Archive for April, 2009

Speech Recognition is a branch of Artificial Intelligence that enables spoken communication between human and computer, but there are some difficulties in the attempt of getting a more or less acceptable interpretation of the message, because the coopertation between information from different sources (such as the acoustic, phonetic, semantic or pragmatic) is ambiguous and some mistakes are unavoidable in the process.

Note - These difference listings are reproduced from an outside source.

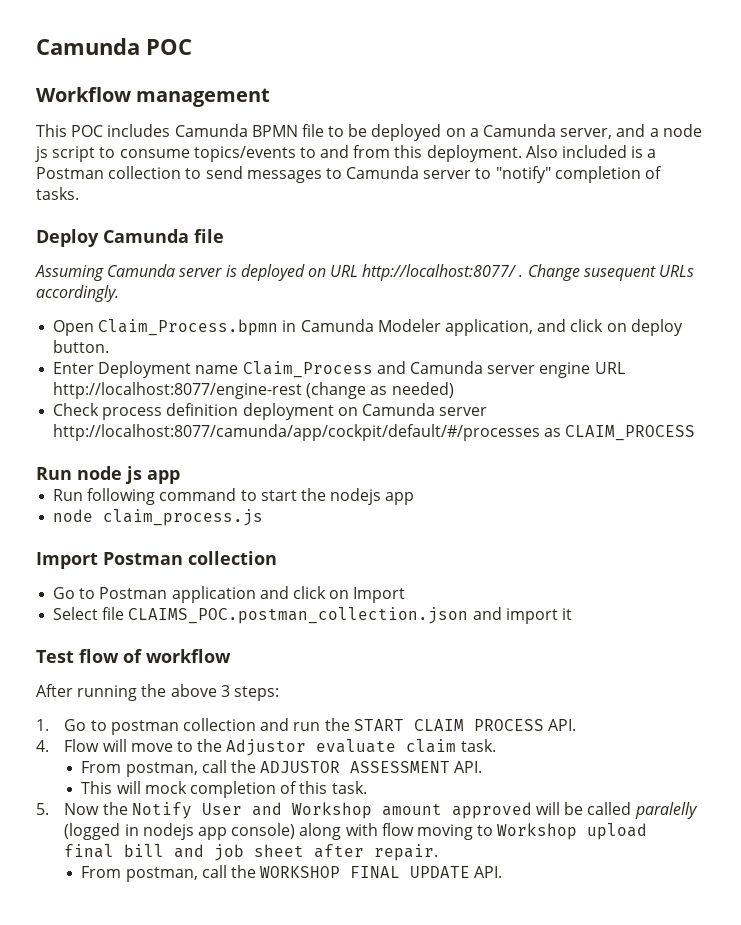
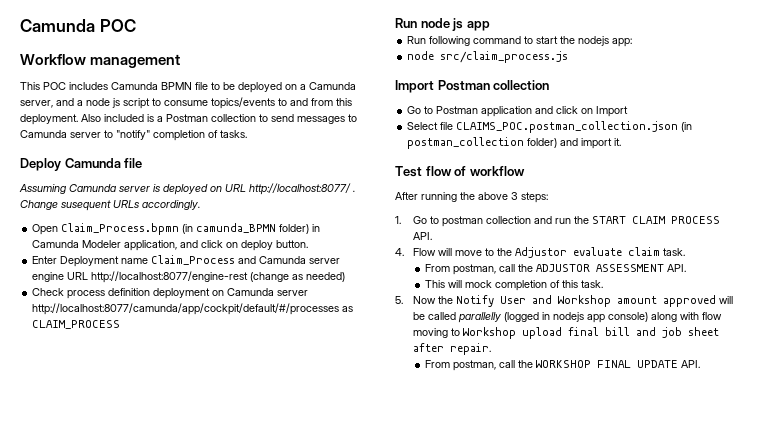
- Open Claim_Process.bpmn in Camunda Modeler application, and click on deploy button.
+ Open Claim_Process.bpmn (in camunda_BPMN folder) in Camunda Modeler application, and click on deploy button.
- Run following command to start the nodejs app
- node claim_process.js
+ Run following command to start the nodejs app:
+ node src/claim_process.js
- Select file CLAIMS_POC.postman_collection.json and import it
+ Select file CLAIMS_POC.postman_collection.json (in postman_collection folder) and import it.
- 5. Now the Notify User and Workshop amount approved will be called paralelly (logged in nodejs app console) along with flow moving to Workshop upload final bill and job sheet after repair.
+ 5. Now the Notify User and Workshop amount approved will be called parallelly (logged in nodejs app console) along with flow moving to Workshop upload final bill and job sheet after repair.

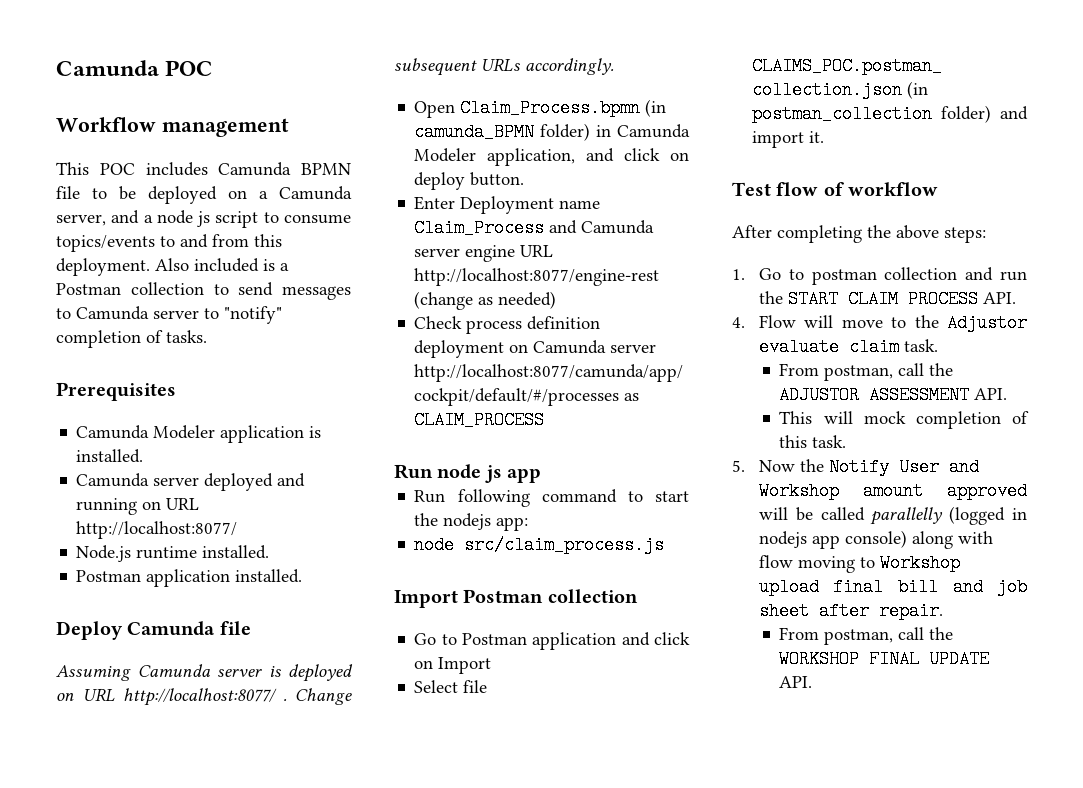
+ Prerequisites
+ Camunda Modeler application is installed.
+ Camunda server deployed and running on URL http://localhost:8077/
+ Node.js runtime installed.
+ Postman application installed.
- Change susequent URLs accordingly.
+ Change subsequent URLs accordingly.
- After running the above 3 steps:
+ After completing the above steps:

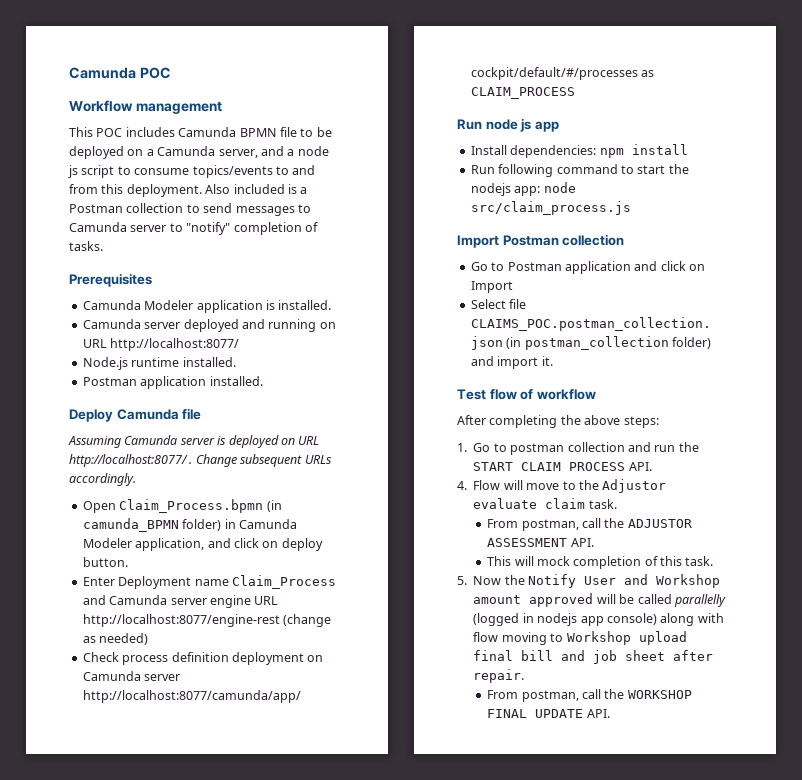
+ Install dependencies: npm install
- Run following command to start the nodejs app:
- node src/claim_process.js
+ Run following command to start the nodejs app: node src/claim_process.js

Nearly all the Speech synthesizers use libraries of speech sound. The creation of this dicctionarie is important, because it is important to recognize the word user uses. To make the recognition easier, here is a recognition of vowels and recognition of consonants, and also a noise masking (some movile phones, for example, can work when we “talk” to them, and if we are on the street, there must be something that makes the sound clear). But even if the system has these advantages, mistakes may not be avoided. Most speech recognition algorithms rely only on the sound of the individual words, and not on their context, so they don’t understand speech, but recognize words. Here is an example of what could happen:

The child wore a spider ring on Halloween.

He was an American spy during the war.

The sound of “spider ring” and “spy during” is exactly the same. We hear the correct words depending on the context, and is something that we do unconsciously.

There are many ways of application of this system, but I think that the fact people with disabilities benefit from it is the most interesting. Some of them are unable to use their hands, others are deaf and use deaf telephony (voicemail to text, realy services or captioned telephone), and others have learning disabilities. There’s no doubt that our life will be easier in some years’ time when this systems get better.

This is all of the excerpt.